There’s another bubble blown up and ready to pop. Its farmland all across the U.S. priced off the chart.  For the alternative fuel future this is an extreme danger moment, the prime driver for alternative fuels for decades in the U.S. has come from corn based ethanol, thus what happens to corn based ethanol will have an impact on everything else.  The trailblazer market is in danger from the basics – land.

The world corn market is not abundant right now – the U.S crop came up short – although there is no danger of a shortage.  The price for a bushel has increased from under $3 to over $5 since mid summer.  Up more than 66% has sent good incomes to farmers, taken a huge load off taxpayers and attracted loads of greedy investors into farmland.

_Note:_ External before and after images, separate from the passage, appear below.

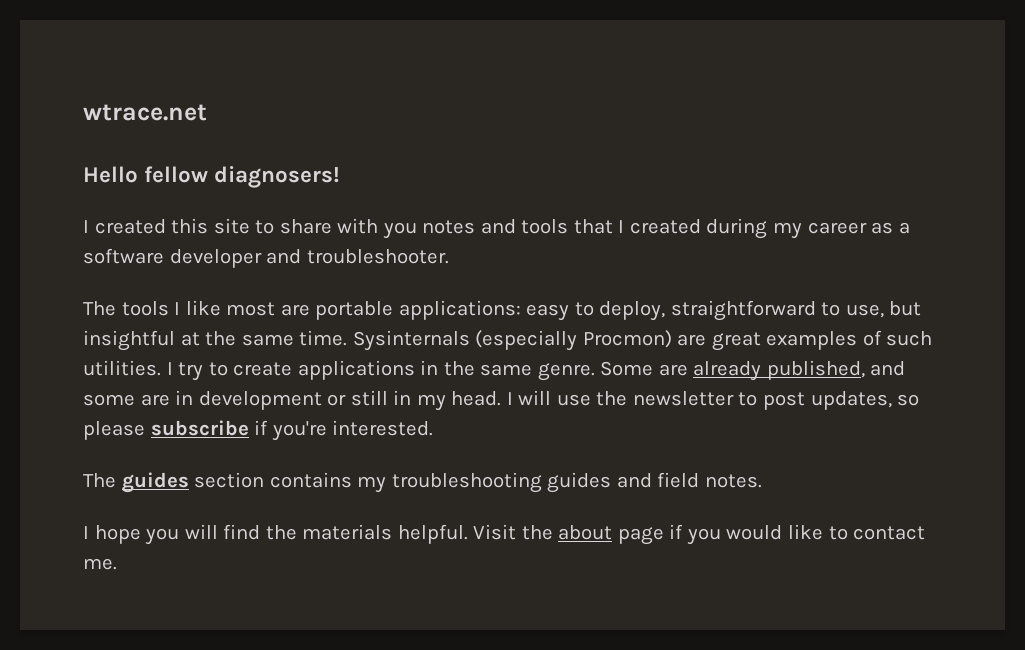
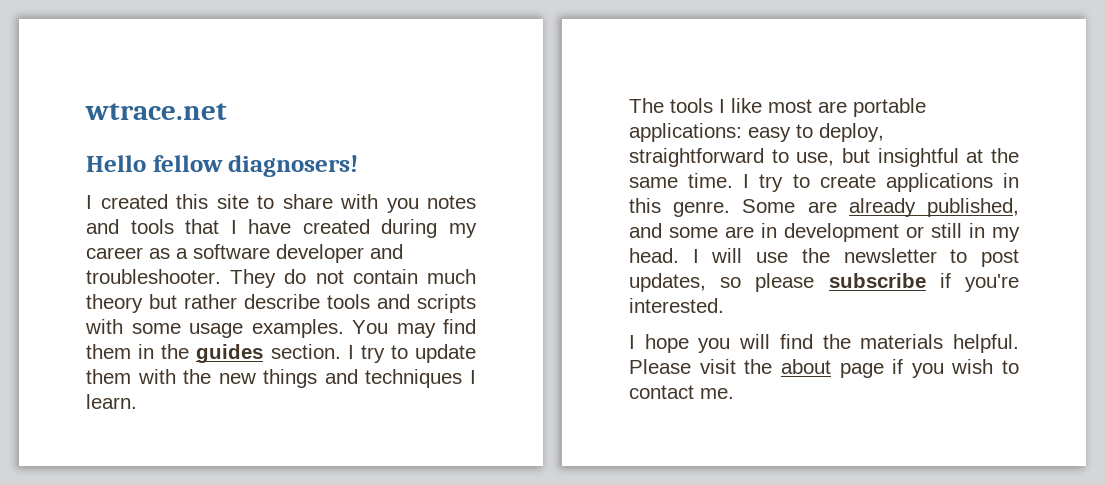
- I created this site to share with you notes and tools that I created during my career as a software developer and troubleshooter.
+ I created this site to share with you notes and tools that I have created during my career as a software developer and troubleshooter. They do not contain much theory but rather describe tools and scripts with some usage examples. You may find them in the guides section. I try to update them with the new things and techniques I learn.
- Sysinternals (especially Procmon) are great examples of such utilities.
- I try to create applications in the same genre.
+ I try to create applications in this genre.
- The guides section contains my troubleshooting guides and field notes.
- Visit the about page if you would like to contact me.
+ Please visit the about page if you wish to contact me.

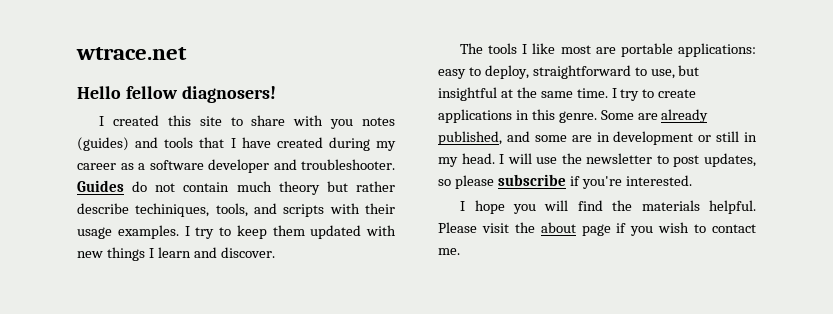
- I created this site to share with you notes and tools that I have created during my career as a software developer and troubleshooter.
+ I created this site to share with you notes (guides) and tools that I have created during my career as a software developer and troubleshooter.
- They do not contain much theory but rather describe tools and scripts with some usage examples.
+ Guides do not contain much theory but rather describe techiniques, tools, and scripts with their usage examples.
- You may find them in the guides section. I try to update them with the new things and techniques I learn.
+ I try to keep them updated with new things I learn and discover.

But, just as in the 1980s, farming is a business, not a lifestyle.  In the 1980s there was a horrible bust, wiping out lots of farmers.  This time more land is owned and mortgaged by non-farm investors.  The lifestyle idea isn’t dead, this time its investors thinking land is a “can’t lose” investment.  History has contradicted that repeatedly for centuries.

For corn, an acre average across the U.S is about 160 bushels earning at $5 – $800.  From that subtract property taxes, say $50, insurance about $35, seed near $70, potassium and phosphorus $70, nitrogen near $100, weed control perhaps $50 and the basic costs are $375.  Most farmers are going to be at about this cost.  But that doesn’t include the equipment to use all the supplies, or the time value to get it all in the right place at the right time.  Some farmers will get the work done very cheaply, others will be much more expensive.  In a low middle of the range add another $100 for equipment, $15 for fuel and maintenance and $30 for labor.  Now there’s $575 in each acre.

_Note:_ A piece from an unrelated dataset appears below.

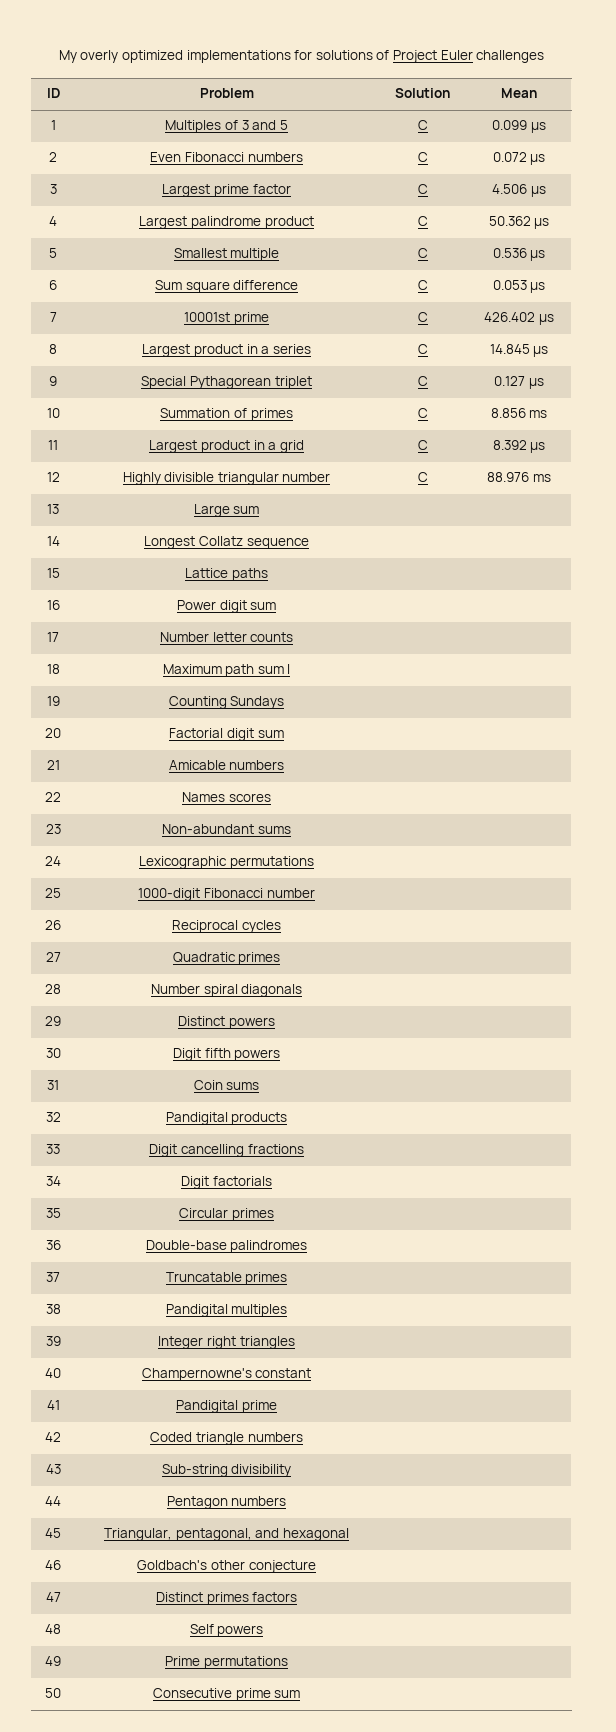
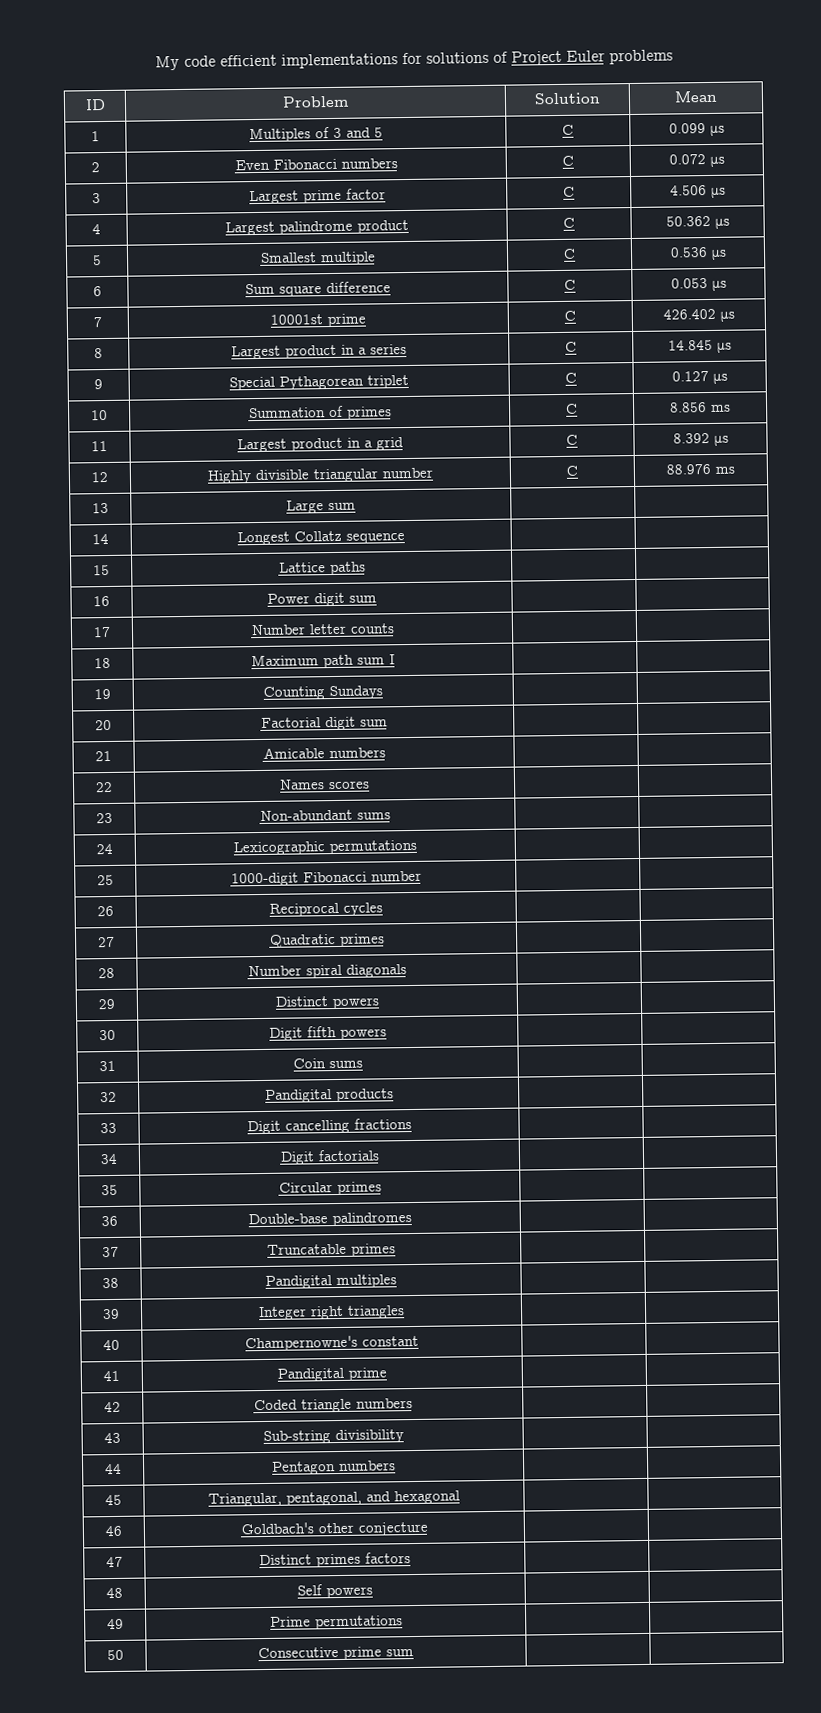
- My overly optimized implementations for solutions of Project Euler challenges
+ My code efficient implementations for solutions of Project Euler problems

Somebody owns the land and needs a return, or pay the mortgage – lets suppose they need 7% on a $2,000 investment per acre.  Add another $140 for a total cost of $660 leaving a profit of $140.

Now suppose the investor has a mortgage and paid $4000 per acre.  Add another $140 and the farming made nothing.  Say corn goes down $1 per bushel – the bills can’t all be paid.  Say the yield isn’t 160 bushels, the weeds won, the bugs got fat and happy, it didn’t rain enough or too much, next year is a big crop and price falls back 66% – this is a scary business.

In fact, farmers today are all pretty bright.  Some are taking advantage of the pied piper’s work.  Sell the land for an astonishing price, rent it back, leaving the new investor holding the boom, which will bust.  Then buy the bust back for pennies on the dollar.  It’s a kind of new take on real estate flipping – instead of a lender holding a distressed property the target is a greedy investor – times have changed.

Farmland Prices
FDIC Land Prices Over Time

The land boom isn’t going unnoticed by some sound minds.  Many see the boom has become a bubble, the FDIC, those folks who guarantee you get your money back when a bank folds up are spooked and mentioned a warning last week. State governments have noticed and hope to collect some revenue from those vastly increased values; those costs noted above are going up nearly as fast as the land.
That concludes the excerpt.